Women In Mind
 










articles



Women's Studies in the High School Classroom
by Jaime Allesandrine

“This class is so amazing.” “I’d always noticed how women were left out of my other history classes.” “It takes a special teacher to teach this course.” These are the comments of eager, path-breaking students enrolled in June Barzilauskas’s Women’s Studies course at North Haven High School. The half-year course, offered to eleventh- and twelfth-grade students through the Social Studies Department, is currently in its first year. Twenty-two students, twenty-one females and one male, are enrolled. Opening with an investigation into the meanings and presence of patriarchy in America past and present, the course is an interdisciplinary analysis of gender, race, ethnicity, and class, exploring the history of women’s experiences in American society. Barzilauskas places emphasis on finding the women missing from the pages of traditional history textbooks, and she wants her students to recognize the lasting legacies of these women. Students in this course consider how their knowledge and interpretation of past women’s experiences contribute to what is conceived of as an “American” identity over time.

Its timeliness is important...
there is a sexual revolution going on.

For most of the students, this course is the first in-depth look they have had at women’s roles, though they have been conscious of gender dynamics for some time. The students are committed to learning as much as they can during the semester and already cite several benefits of the course.

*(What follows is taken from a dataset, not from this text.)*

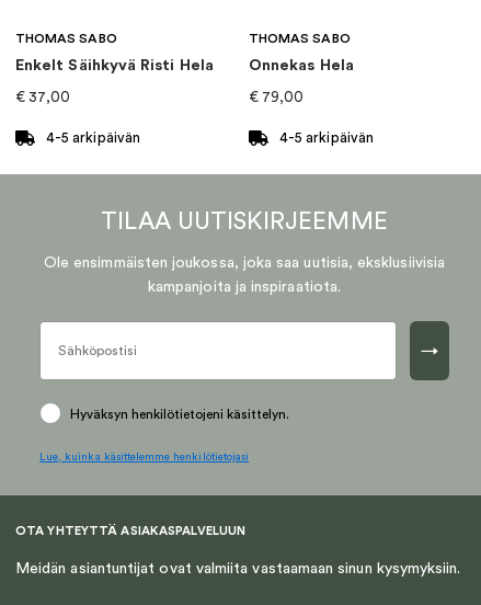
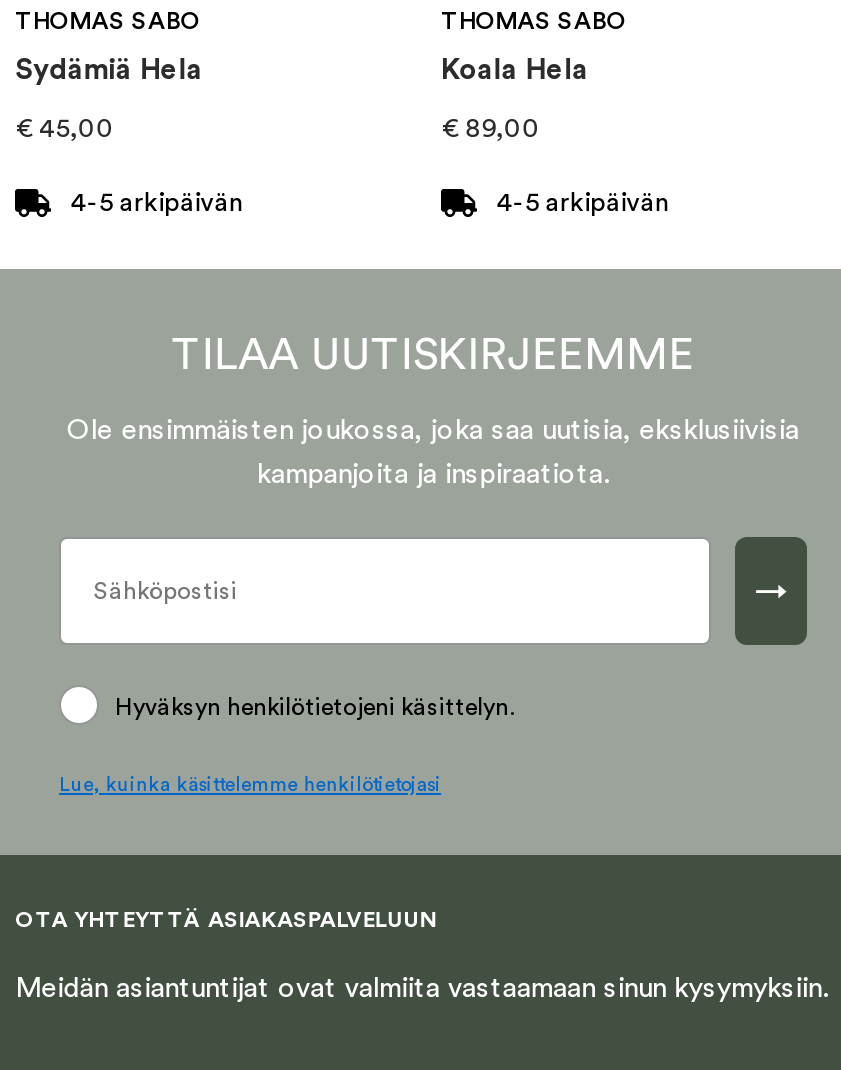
[15,58,214,73] Enkelt Säihkyvä Risti Hela -> [15,57,203,85] Sydämiä Hela
[249,58,354,73] Onnekas Hela -> [441,57,588,85] Koala Hela
[15,90,70,105] €37,00 -> [15,115,115,143] €45,00
[249,90,303,105] €79,00 -> [441,115,541,143] €89,00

All agree that its timeliness is most important, not just because they are teenagers, but with regard to current events in the global community as well. Agreeing with their classmates that a sexual revolution is ongoing, several of the students note that young women, from North Haven to Afghanistan, are continually engaged in efforts to assert themselves with their male peers and to ensure that their own voices are heard just as clearly. Their insights into current women’s issues are informed in this course by an enhanced knowledge and understanding of American women’s experiences throughout history. In-depth studies into republican motherhood, slaveholding women, the suffrage movement, and first and second wave feminism, as well as an exploration into body image and the media, challenge the students to supplant often held notions of women’s passivity and homogeneity. The primary texts read by students in this course are In Their Time: A History of Feminism in Western Society (Routledge, 2001) by Marlene LeGates and Beauty and Business: Commerce, Gender, and Culture in Modern America (Routledge, 2001) edited by Philip Scranton. Barzilauskas supplements the students’ readings with many primary source documents by women throughout American history, ranging from testimonies of slave women to accounts of US servicewomen. Students also watch films including the 1997 film based on the book A Midwife’s Tale: The Life of Martha Ballard, Based on Her Diary 1785 – 1812 (1991) by Laurel Thatcher Ulrich, and also Martin Scorsese’s 1993 film, The Age of Innocence, based on Edith Wharton’s novel about the rigidity of gender roles in Victorian-era New York.

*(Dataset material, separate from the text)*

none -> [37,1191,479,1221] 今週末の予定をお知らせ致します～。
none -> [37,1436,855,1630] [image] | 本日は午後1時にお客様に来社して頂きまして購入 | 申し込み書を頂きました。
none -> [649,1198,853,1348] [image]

“This course is different from any other course I’ve taken because it’s about me.”

Barzilauskas could not be happier with how her Women’s Studies course is progressing, and her students are raving. “This course is different from any other course I’ve taken because it’s about me,” is a common refrain among the female students. They appreciate the opportunities not only to explore women’s pasts, but also to openly discuss their own viewpoints with classmates. The academic, cultural, and social diversity among the students is another asset to the class’ success. Barzilauskas is gratified in teaching this course because it allows for women’s issues to take center stage, and thus allows her students to examine their own experiences from an enhanced perspective. Prior to this course, many of the students had never before questioned whether they would take their husband’s name upon marriage. Furthermore, many of the students are now raising an objection when male friends call them by their boyfriend’s first name instead of their own. Some students also share that they have had arguments with their friends and boyfriends simply because they are enrolled in this course, with one student admitting that she no longer tells people she is taking the course. While some have been booed and told they are learning “garbage,” many students have heard wonderful, positive feedback from family and friends. The class provides a forum for these experiences to be discussed in a comfortable, supportive manner.

The students have several opinions about why Women’s Studies is critical in the high school curriculum. They eagerly say they would enroll if similar courses were offered in various disciplines, but what they truly want to see now is a heightened awareness in their teachers. Lesson plans, classroom discussions, and reading assignments are some of the areas in which the students believe the wisdom of Women’s Studies must be better integrated. Many of the students perceive an increasing sense of gender equity in American society, and they want their classrooms to “catch up.” This course has also opened students’ eyes to the opportunity to pursue Women’s Studies on the collegiate level; several of the students intend to take courses and pursue a minor in the field after high school.